Die Nachmittagssonne schien in den Raum. Der alte Großvater saß mit seiner Tochter und seinen Enkeln am Tisch.

 „Daniela, weißt du noch, wie die Frau Blähiger damals so eine Tochter hatte?“

„Ja, natürlich.“

„Die ist ja dann weggegangen … nach Australien glaube ich, die hat dann irgendwas mit Pharmazie oder so studiert, auf jeden Fall ist die dann wiedergekommen. Jetzt arbeitet die ja in so einer Apotheke am Papierplatz.“

„Ich weiß, ich bin da manchmal.“

„Ach so.“

„Das habe ich dir aber auch schon erzählt.“

„Also wenn man schon alt ist, kann man sich halt nicht alles merken. Ich bin da nämlich neulich vorbeigegangen und habe die da drinnen gesehen und dann bin ich ganz schnell weggegangen, weil die mich ja kennt.“

„Und warum?“

„Mit ihren Eltern sind wir ja früher öfter weggefahren, man kennt sich halt.
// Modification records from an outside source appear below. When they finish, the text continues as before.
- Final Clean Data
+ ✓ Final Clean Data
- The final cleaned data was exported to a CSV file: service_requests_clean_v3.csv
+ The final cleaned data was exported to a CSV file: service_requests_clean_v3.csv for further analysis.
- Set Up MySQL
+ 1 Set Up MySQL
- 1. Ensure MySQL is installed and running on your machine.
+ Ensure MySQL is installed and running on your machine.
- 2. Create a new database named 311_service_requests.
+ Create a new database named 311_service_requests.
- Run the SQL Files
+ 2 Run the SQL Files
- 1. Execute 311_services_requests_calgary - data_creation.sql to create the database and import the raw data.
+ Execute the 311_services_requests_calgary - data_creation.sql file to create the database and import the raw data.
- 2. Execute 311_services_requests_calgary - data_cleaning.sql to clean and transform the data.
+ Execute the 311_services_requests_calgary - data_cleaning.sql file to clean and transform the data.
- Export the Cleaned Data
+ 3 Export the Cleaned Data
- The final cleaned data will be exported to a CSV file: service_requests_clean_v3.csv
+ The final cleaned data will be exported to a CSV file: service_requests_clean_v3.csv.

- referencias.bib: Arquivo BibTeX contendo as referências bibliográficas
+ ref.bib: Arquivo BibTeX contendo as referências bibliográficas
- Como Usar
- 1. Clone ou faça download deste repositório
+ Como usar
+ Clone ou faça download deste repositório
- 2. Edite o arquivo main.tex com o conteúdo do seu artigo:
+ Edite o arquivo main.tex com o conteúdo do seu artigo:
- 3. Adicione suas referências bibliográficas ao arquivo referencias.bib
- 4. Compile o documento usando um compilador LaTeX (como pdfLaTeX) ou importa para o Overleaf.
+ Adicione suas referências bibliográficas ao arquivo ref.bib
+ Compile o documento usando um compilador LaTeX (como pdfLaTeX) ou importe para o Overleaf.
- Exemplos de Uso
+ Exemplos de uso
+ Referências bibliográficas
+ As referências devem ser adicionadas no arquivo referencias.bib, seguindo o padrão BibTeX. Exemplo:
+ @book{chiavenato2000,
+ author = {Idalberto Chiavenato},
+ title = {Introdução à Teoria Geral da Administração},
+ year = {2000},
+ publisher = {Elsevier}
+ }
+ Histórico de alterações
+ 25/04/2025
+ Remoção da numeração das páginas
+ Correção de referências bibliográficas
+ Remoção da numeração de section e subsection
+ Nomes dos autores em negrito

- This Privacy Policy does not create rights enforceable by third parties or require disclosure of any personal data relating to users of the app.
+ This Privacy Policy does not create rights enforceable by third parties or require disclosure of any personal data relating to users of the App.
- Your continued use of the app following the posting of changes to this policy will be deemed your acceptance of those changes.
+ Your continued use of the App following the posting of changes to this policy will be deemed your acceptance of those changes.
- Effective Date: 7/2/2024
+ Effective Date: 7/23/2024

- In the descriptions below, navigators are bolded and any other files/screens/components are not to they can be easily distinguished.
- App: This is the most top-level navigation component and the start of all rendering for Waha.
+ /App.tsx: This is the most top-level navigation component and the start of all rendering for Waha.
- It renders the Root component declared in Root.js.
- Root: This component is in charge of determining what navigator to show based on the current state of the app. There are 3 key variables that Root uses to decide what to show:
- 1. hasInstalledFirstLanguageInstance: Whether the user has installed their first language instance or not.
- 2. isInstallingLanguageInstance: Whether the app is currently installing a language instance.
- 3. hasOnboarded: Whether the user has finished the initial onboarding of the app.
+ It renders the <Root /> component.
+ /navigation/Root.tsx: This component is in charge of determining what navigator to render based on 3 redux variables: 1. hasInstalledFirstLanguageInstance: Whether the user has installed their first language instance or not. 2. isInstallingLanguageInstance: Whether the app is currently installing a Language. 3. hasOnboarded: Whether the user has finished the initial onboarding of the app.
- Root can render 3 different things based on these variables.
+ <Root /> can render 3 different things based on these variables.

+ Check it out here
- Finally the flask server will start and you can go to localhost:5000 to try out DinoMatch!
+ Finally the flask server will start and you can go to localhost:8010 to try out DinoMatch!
Aber wenn ich da rein gegangen wäre, dann hätte die bestimmt so Sachen gefragt, das wollte ich nicht.“

„Hast du eigentlich den Kuchen selber gemacht?“

„Na aber! Du weißt doch, dass ich den selber mache. Seit 50 Jahren mache ich den Kuchen!“

„Kann aber doch sein, dass du den jetzt mal gekauft hast.“

 Der alte Mann schüttelte seinen Kopf

 „Übrigens, der Karl-Heinz hat angerufen.“

„Welcher Karl-Heinz?“

„Na Karl-Heinz Löscher, der früher mit mir in der Firma gearbeitet hat. Der, wo die Frau vor 20 Jahren einen Schlag hatte und gestorben ist.

„Papa, ich kenne die nicht.“

„Doch, die kennst du, die hatten ganz früher so einen Hund, den sie immer „Karlchen“ genannt haben. Der dann eines Tages weg war.“

„Papa, ich wurde 1967 geboren, du erzählst von Dingen, die in den 50ern waren, wie soll die denn kennen?“

 Der alte Mann blickte leer in die Gegend

 „Auf jeden Fall hat der angerufen und mich gefragt, ob er mich mal besuchen soll.“

„Ach, das ist aber nett.“

„Hiiiii, ich habe natürlich Nein! Gesagt.“

„Warum denn?“

„Dann hätte ich das ganze Haus putzen müssen und dann hätten die irgendwas mitgebracht, dann hätte ich mich bedanken müssen. Ich bin doch schon alt!“

„Aber Papa, was ist denn so schlimm daran? Außerdem putze ich doch das Haus.“

„Also auf jeden Fall kommt der jetzt nicht.“

„Das ist doch schade.“

„Naja …“

 Der Großvater nahm ein großes Stück Kuchen und aß es langsam auf.